Oddly, I came away from it with a lot of great thoughts and ideas, as well as a feeling that at least a third of the book is totally not right for me.
That being said, if I got anything at all from it, that’s pretty amazing. So here’s my best attempt to sum up the major points of the book and what they are doing to help me transform the way I relate to food.
- Willpower should not be an act of deprivation and self control. It should be an act of realigning and reminding ourselves of what really matters.
- We all spend too much time hurrying, too much time distracted and trying to multitask such that we rarely devoted 100% to anything. That same hurrying and distraction leads to overeating because we don’t pay enough attention to the flavors of our food, so we aren’t as satisfied.
- When you eat: slow down, observe a moment of silence before beginning, try to give your full attentiveness to at least the first bite of every meal. Even these slight, small changes can have huge effects in your life.
- If we really want to slow down, we have to make the choice to simply NOT be so busy. We have to affirm that we DO have enough time. It gives us back our power, giving us the ability to choose in every situation what is truly a priority for us. It’s scary, and in the short term it most certainly COULD have negative consequences, but in the long term it will bring us more in line with what we truly want and need from the world.
- “The body is strong and the world generous. Both can accommodate error after error as they patiently await the time of healing.” In other words, we don’t ever have to be perfect. We simply have to keep trying.
- The more attention we pay to our food, the more our tastes will align with our true needs. We also have to be flexible and remember that needs and tastes change over time, so what has worked before may not always work.

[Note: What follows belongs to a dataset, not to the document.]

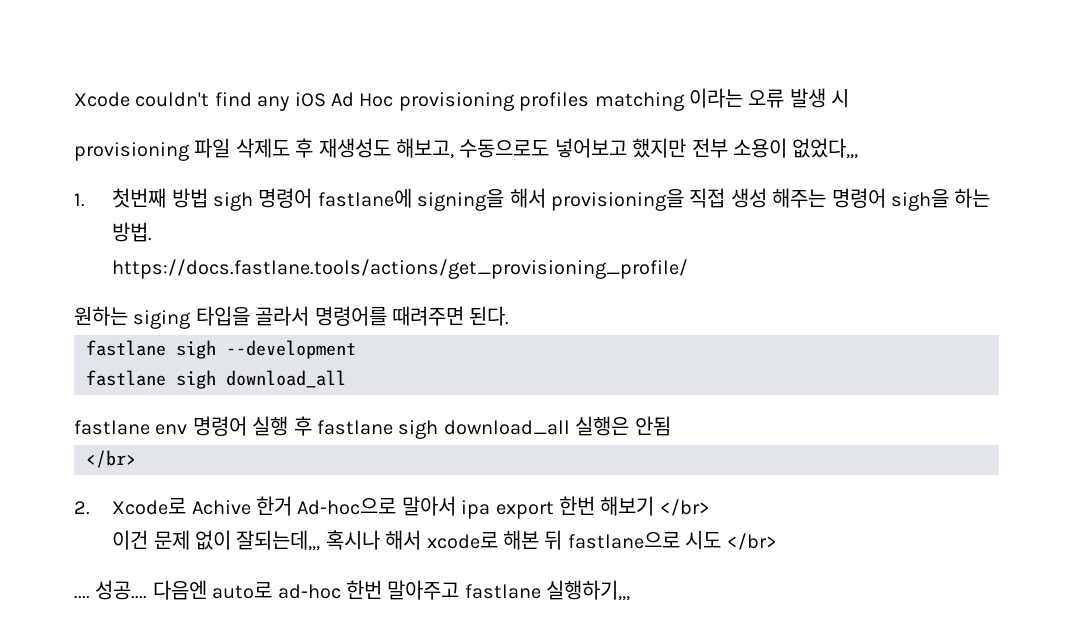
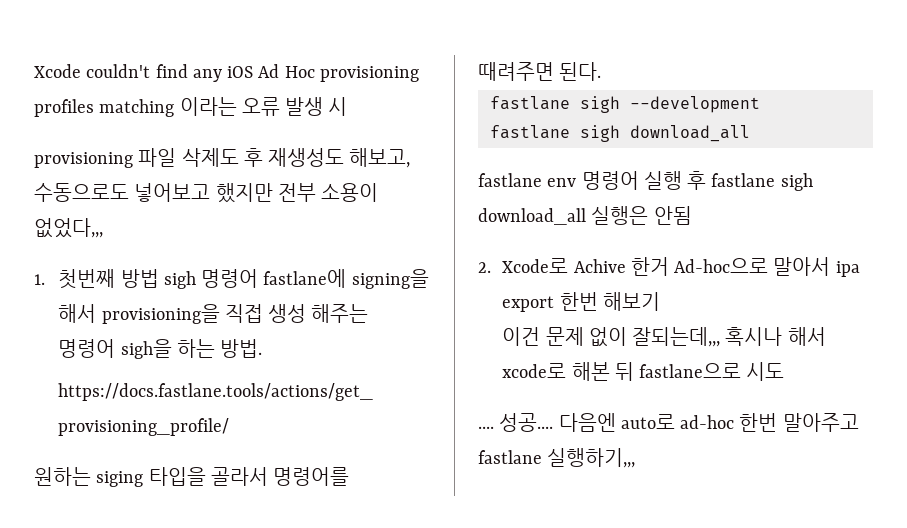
[86,450,136,468] // </br> -> (692, 215) none
[659,499,710,516] </br> -> (660, 301) none
[726,533,777,550] </br> -> (785, 371) none

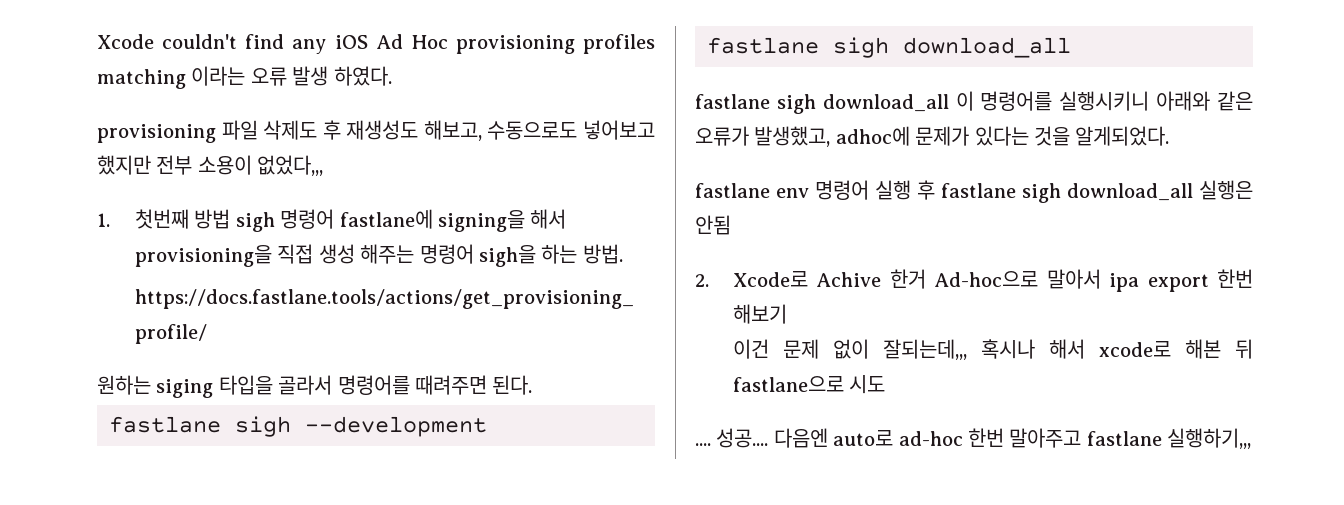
[328,97,348,116] 시 -> [333,66,392,86] 하였다.
(750, 133) none -> [695,91,1254,114] [695,126,1170,147] // fastlane sigh download_all 이 명령어를 실행시키니 아래와 같은 오류가 발생했고, adhoc에 문제가 있다는 것을 알게되었다.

- When I do overeat, particularly when it causes pain or discomfort, it’s important for me to be IN those feelings, to really feel them. I shouldn’t be trying to escape them in big or small ways, including telling myself over and over how I won’t do it again, since that is focusing on the future instead of focusing on what is happening in the moment. The more I allow myself to truly experience the negative consequences of overeating, the more I’ll be able to make that connection and hopefully avoid making the same choices again.
- Your body will do anything to serve you, to make you happy, so treat it with the love and respect it deserves.

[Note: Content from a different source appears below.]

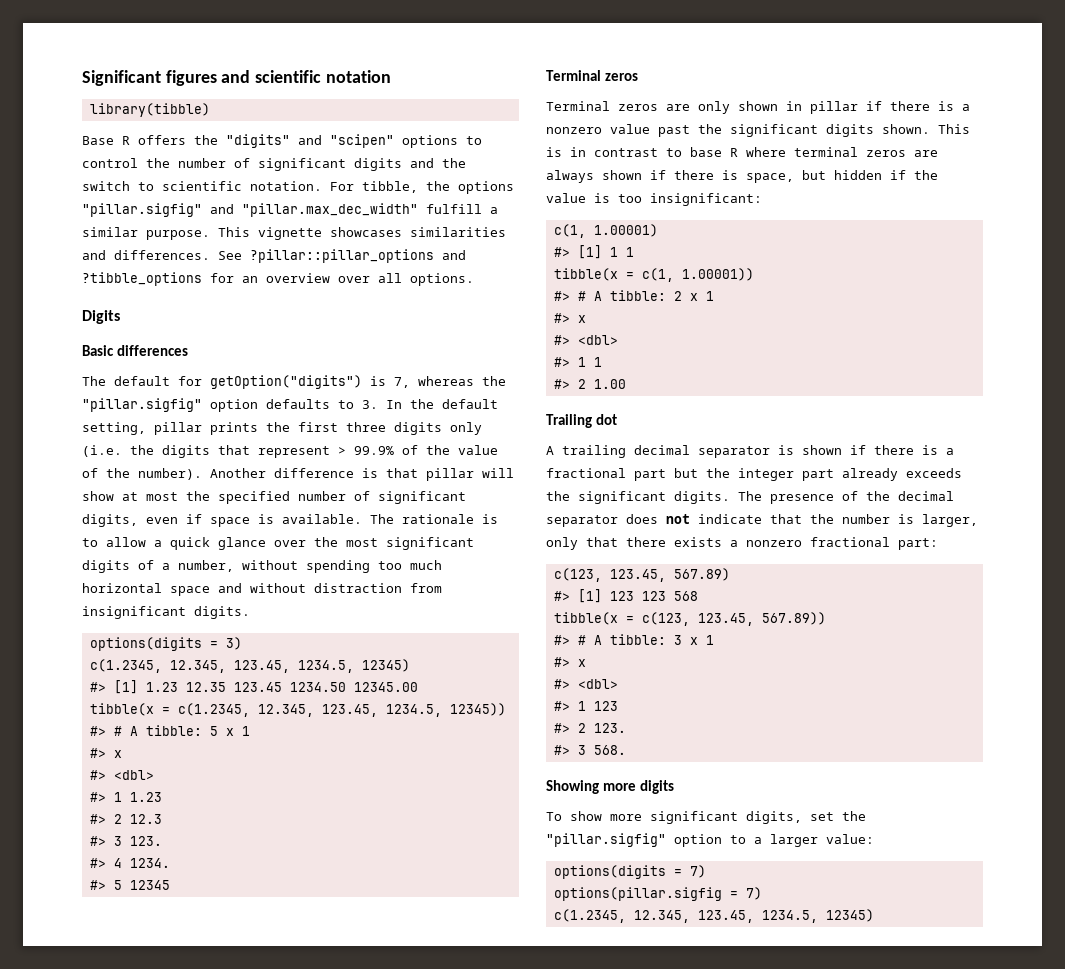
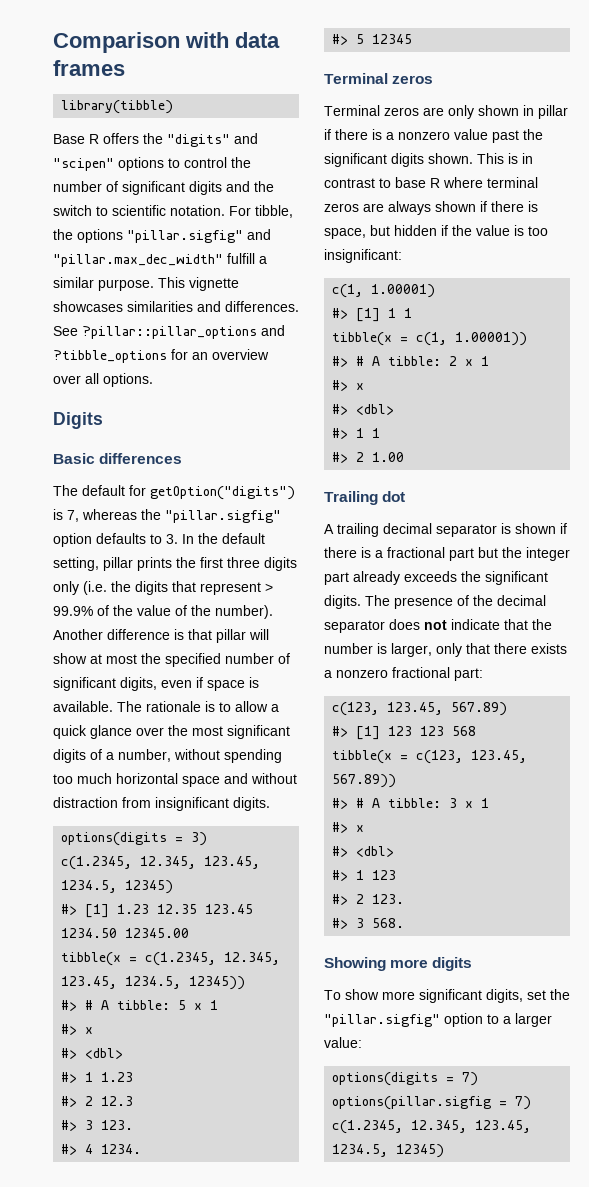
[82,70,391,86] Significant figures and scientific notation -> [53,32,280,53] [53,60,125,76] Comparison with data frames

- Discipline should come from a place of love for yourself and your body, encouraging habits that avoid unnecessary pain and suffering. It should never come from a place of punishment, correction, or push to make yourself “better.” That one was a big one for me, since it’s always been about improving, not love… until now?

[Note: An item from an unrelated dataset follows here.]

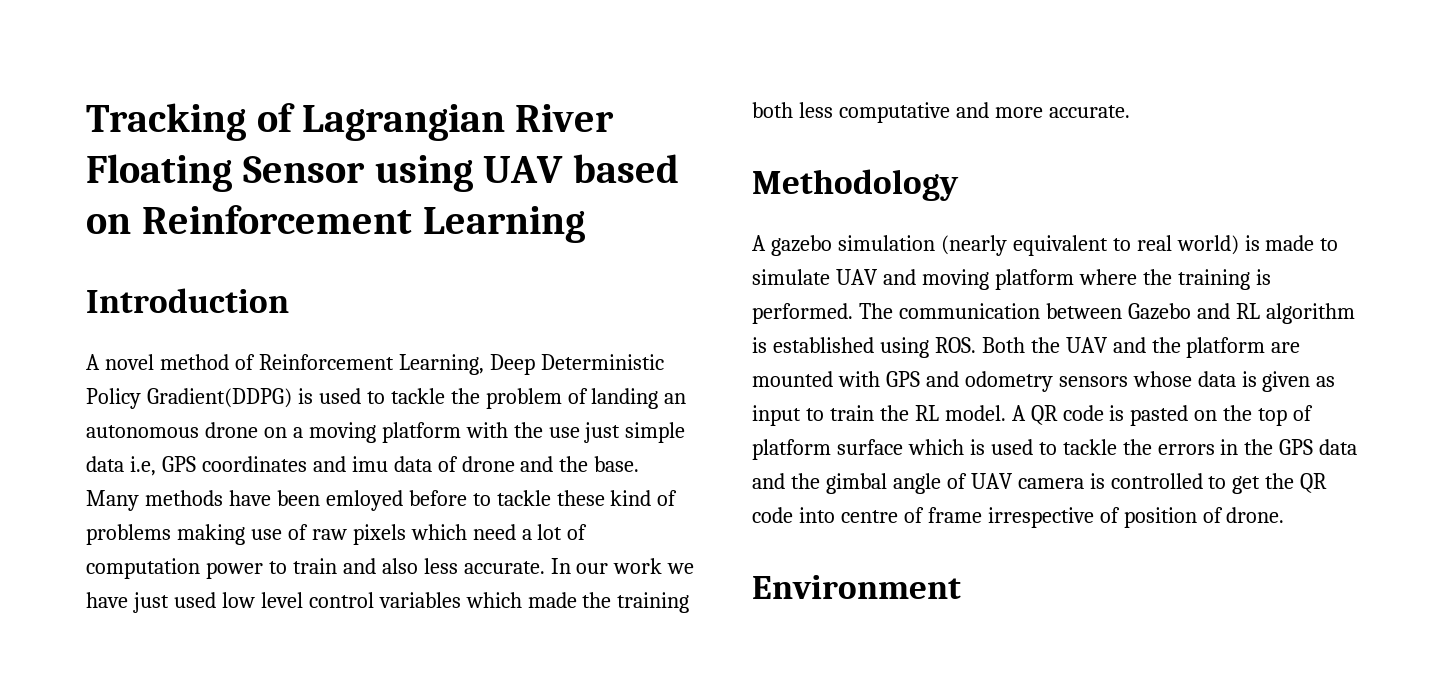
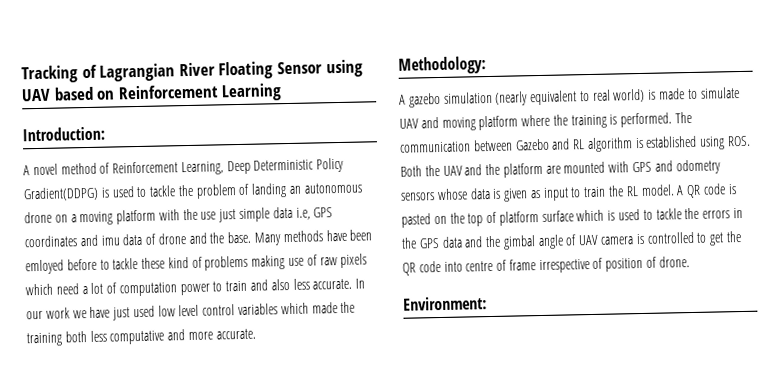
[86,288,289,313] Introduction -> [22,126,105,142] Introduction:
[752,169,959,201] Methodology -> [398,56,486,75] Methodology:
[752,575,961,599] Environment -> [403,296,487,311] Environment:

- Where my body is RIGHT NOW is an integral part of everything else about who and where I am in this moment. By constantly thinking of the body I want in some imagined future, I’m avoiding what good I could be doing right now.
- We should use meditation and/or yoga as a tool to foster a sense of deep awe for all that our bodies do for us.
- “Let being good to yourself come first, and as your understanding deepens of what exactly it is to be good to oneself, you will find the cravings for sugar diminish.”
And so it comes back again to the same message. I need to be HERE and NOW. I need to focus on being more in the moment, and cultivate love of and awe for all of the amazing things my body continues to do for me.